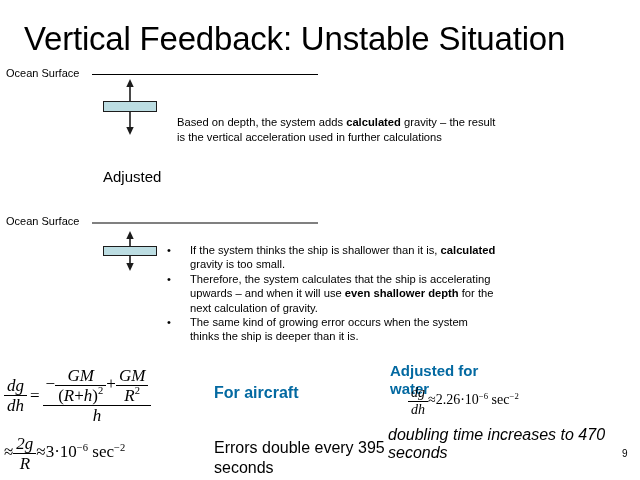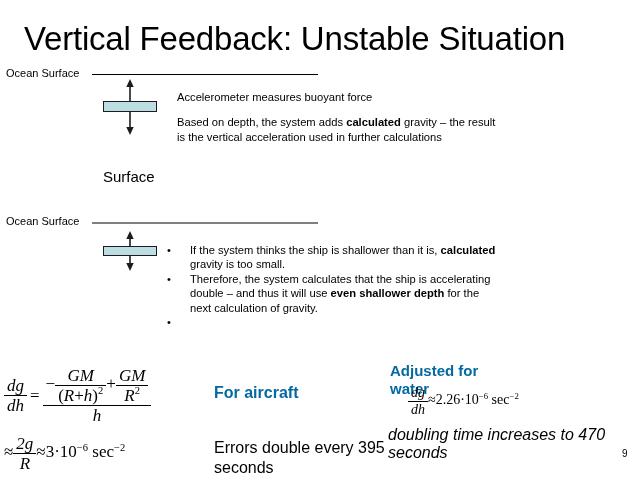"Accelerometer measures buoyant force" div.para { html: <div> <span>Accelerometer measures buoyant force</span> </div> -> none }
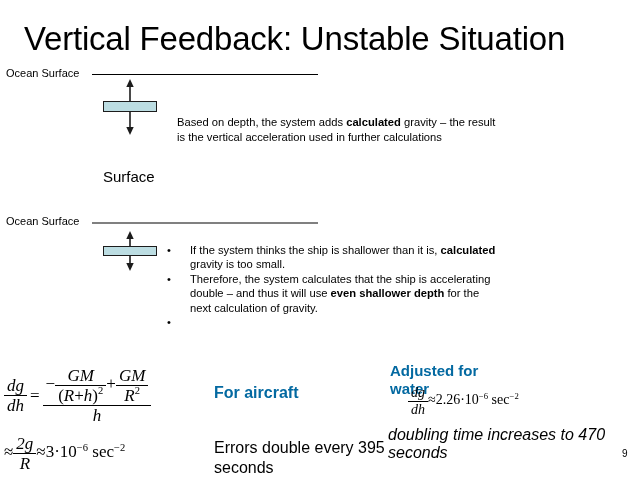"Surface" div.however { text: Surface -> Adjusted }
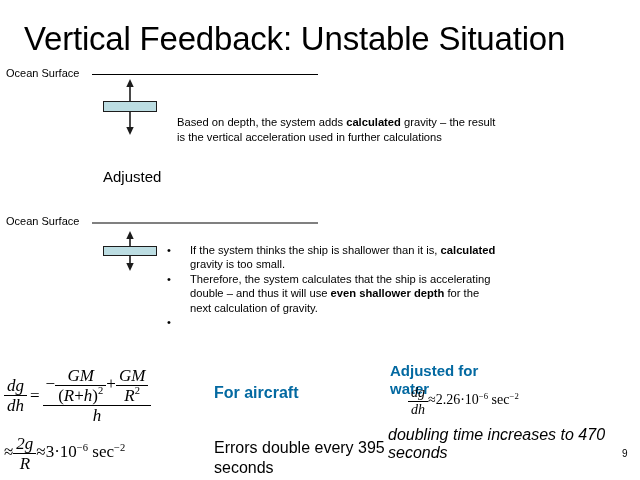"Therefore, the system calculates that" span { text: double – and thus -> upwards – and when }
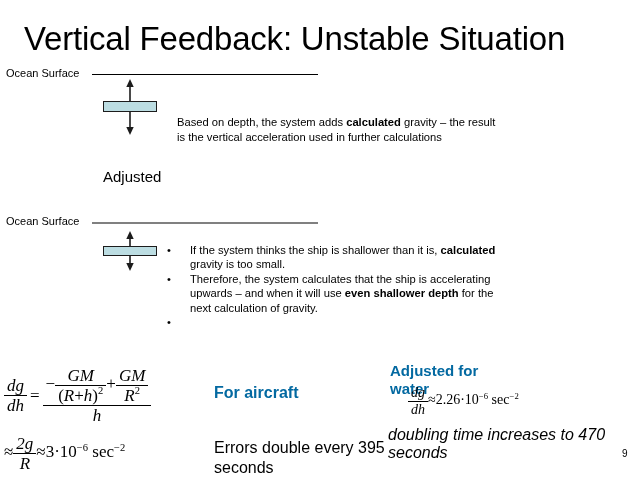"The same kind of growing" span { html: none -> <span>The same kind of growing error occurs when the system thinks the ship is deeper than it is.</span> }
===
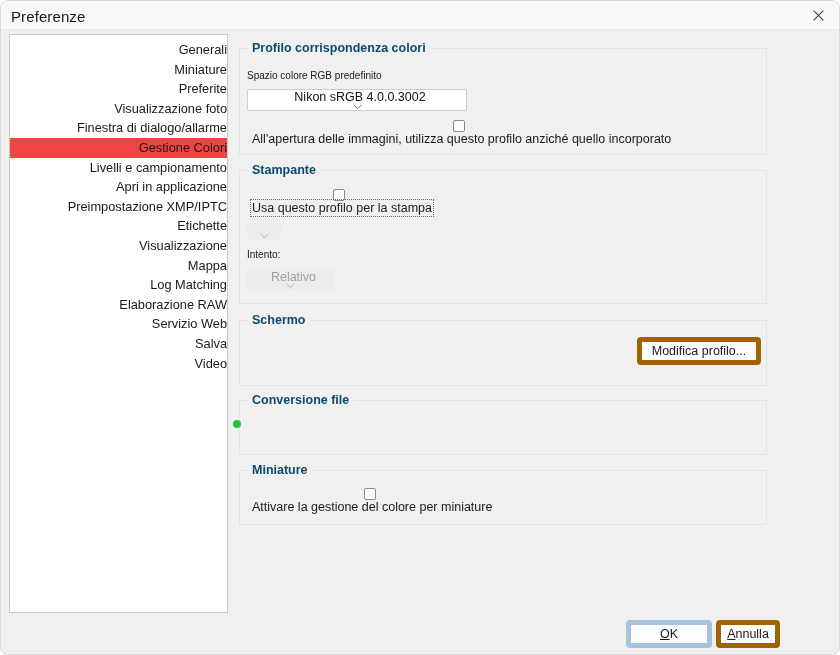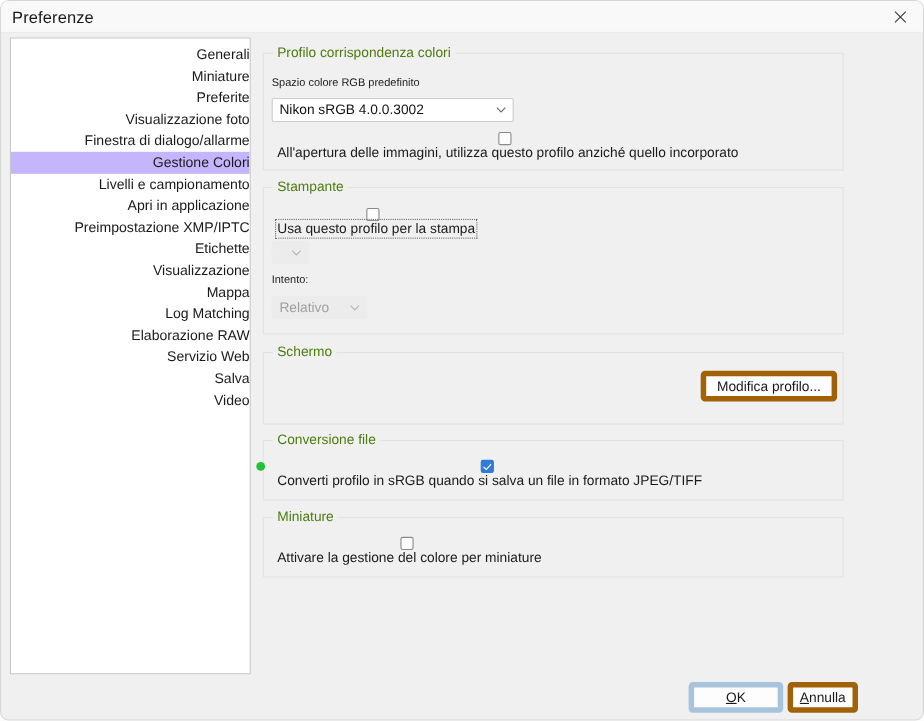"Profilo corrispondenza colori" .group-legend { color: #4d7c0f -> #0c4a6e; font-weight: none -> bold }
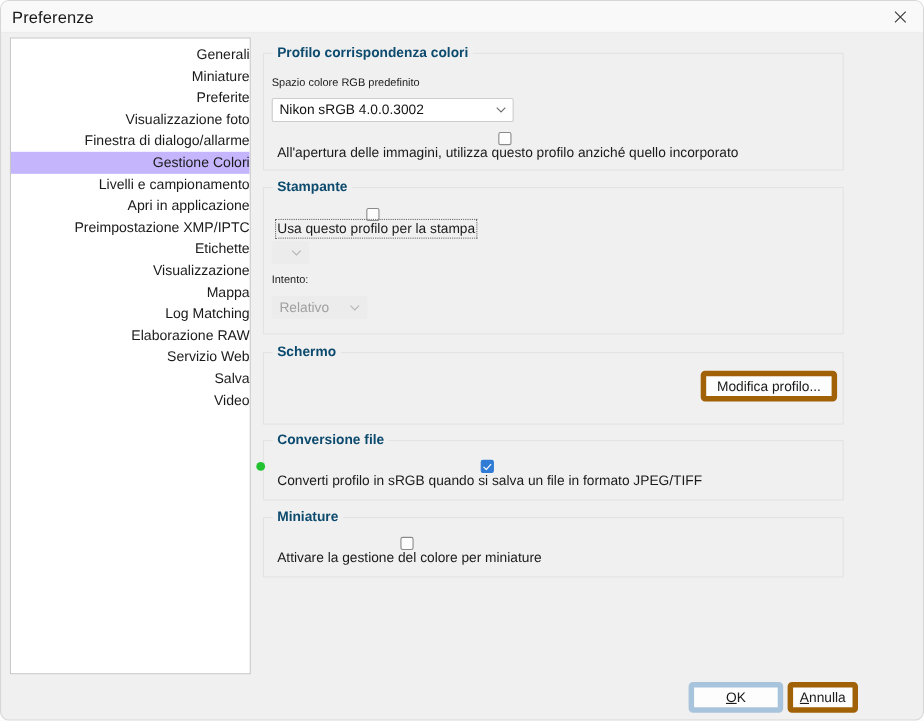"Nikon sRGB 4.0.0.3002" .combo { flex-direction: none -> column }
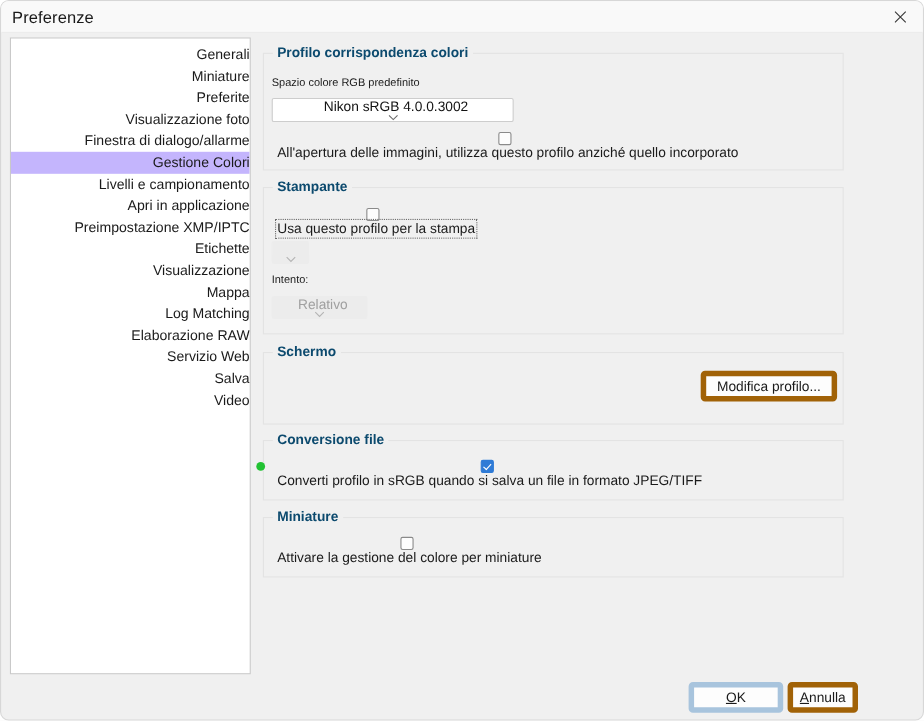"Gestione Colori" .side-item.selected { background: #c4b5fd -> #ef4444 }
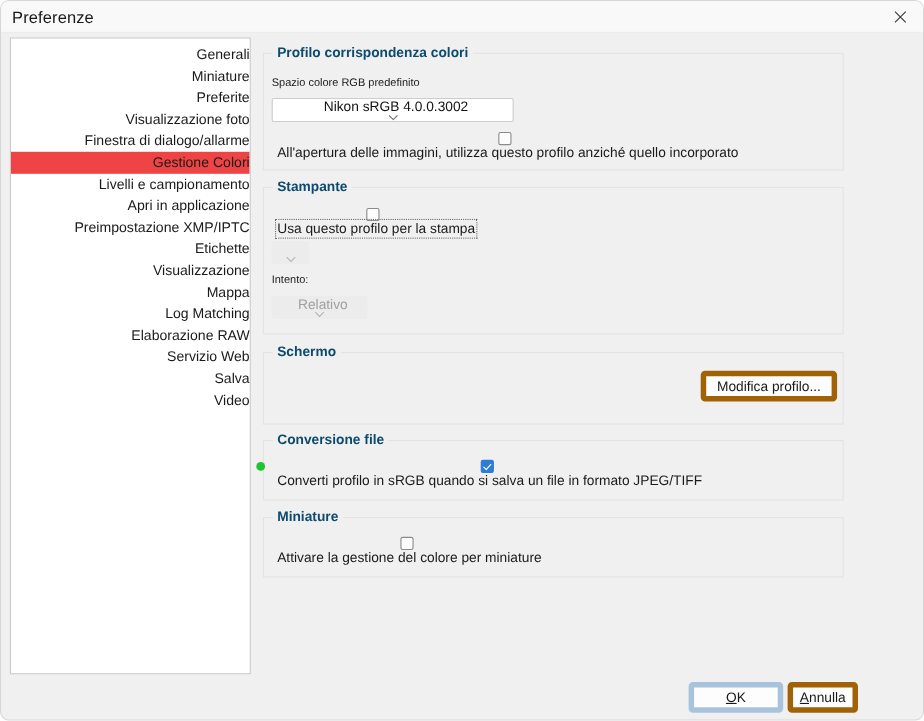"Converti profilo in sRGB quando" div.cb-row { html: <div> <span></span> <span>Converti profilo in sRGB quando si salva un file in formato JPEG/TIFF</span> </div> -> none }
===
From the data above, return only the lines starting at the line that holds "html: <div> <span>Accelerometer" and ending at the line that holds "the system calculates", word for word and without pictures.

■ Task output ■
"Accelerometer measures buoyant force" div.para { html: <div> <span>Accelerometer measures buoyant force</span> </div> -> none }
"Surface" div.however { text: Surface -> Adjusted }
"Therefore, the system calculates that" span { text: double – and thus -> upwards – and when }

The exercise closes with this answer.